La acusación se refiere a hechos que supuestamente ocurrieron a principios de la década de 1980, cuando Adolfo Suárez ya no estaba en el Gobierno. Que el ex presidente no pueda defenderse no merma el derecho de la víctima a compartir su testimonio. Sin embargo, es importante distinguir entre el sano propósito de conocer la verdad y el dudoso objetivo de fabricar equivalencias. Sospecho que si Paco Salazar hubiera sido acusado de hurto ya habría alguien diciendo que Gutiérrez Mellado robaba los bolis del Palacio de la Moncloa.
El razonamiento es simple: si en nuestro bando hay acosadores, debe haberlos en el vuestro. Lo intentaron con Juanma Moreno y Núñez Feijóo, pero no cuajó. Ahora prueban con Suárez, cuyo señalamiento aspira a un doble trofeo: empatar el partido del acoso y erosionar la imagen de una figura clave de la Transición. En este caso, el pasado no se recupera para hacer justicia u honrar a las víctimas, sino para cambiar de tema y ajustar cuentas históricas. Sabemos bien que no todo recuerdo del pasado es un acto de justicia. A veces busca reparar; otras, munición política para el presente. En estos casos, el pasado no se revisa: se explota.
Los objetivos espurios de quienes difunden la noticia no deberían mermar el derecho de la víctima. Aunque en mi opinión, desde el punto de vista moral, las acusaciones requieren una justificación proporcional al daño que causan. Por eso es obligado preguntarse qué puede traer su testimonio. Con la responsabilidad penal extinguida, la responsabilidad civil prescrita, sin pruebas y desde el anonimato, el único desenlace judicial factible es que la víctima sea condenada por perjuicio al honor.
La mujer, hoy sexagenaria, dice perseguir la reparación personal. Esta pasaría por desmitificar la figura de Adolfo Suárez y desproveerle de todos los honores, empezando por la retirada de su nombre del aeropuerto de Madrid. Lo más llamativo del testimonio de la víctima es que le reprocha a Suárez sus fracasos. Según ella, nunca pudo obtener puestos de responsabilidad que seguro habría alcanzado de no haber sido agredida. Conviene recordar que una persona traumatizada merece nuestra compasión, pero sus afirmaciones no tienen automáticamente autoridad moral. El trauma, aunque les pese a nuestros populistas, no confiere infalibilidad epistémica.
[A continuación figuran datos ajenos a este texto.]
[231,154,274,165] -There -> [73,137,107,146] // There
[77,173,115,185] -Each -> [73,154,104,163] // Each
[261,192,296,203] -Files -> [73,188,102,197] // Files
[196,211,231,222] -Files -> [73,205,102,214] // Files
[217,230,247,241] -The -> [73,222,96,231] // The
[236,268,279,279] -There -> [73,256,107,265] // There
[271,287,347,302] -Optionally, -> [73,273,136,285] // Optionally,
Pero supongamos que la acusación es cierta. ¿Por qué reconocer su derecho a la reparación moral requiere moralmente la destrucción simbólica de una figura histórica? Una cosa es el derecho a expresarse y otra a exigir sanciones públicas. La acusadora merece empatía, pero carece de autoridad para remodelar la memoria y las instituciones públicas unilateralmente.
Seguramente Suárez no era un modelo de ética personal, como tampoco lo fueron el Rey Juan Carlos o Carrillo, pero todos contribuyeron a la llegada de la democracia. Reconocer esta ambivalencia no es ser hipócrita, es ser adulto. ¿Cuál es la alternativa? ¿Anular los logros políticos de Suárez? ¿Convertir la Transición en un hito ilegítimo? Esa es la apuesta de Podemos. El objetivo del Gobierno, abrazando la causa, es su propia redención: «Ignoramos a las víctimas del mes pasado, cuando el acusado era de los nuestros, pero mirad cómo cerramos filas con las víctimas de hace cuarenta años y cuando el acusado está muerto». Lo preocupante no es la imperfección moral de una figura histórica, sino la frivolidad con la que hoy se usa el sufrimiento ajeno para ganar batallas políticas.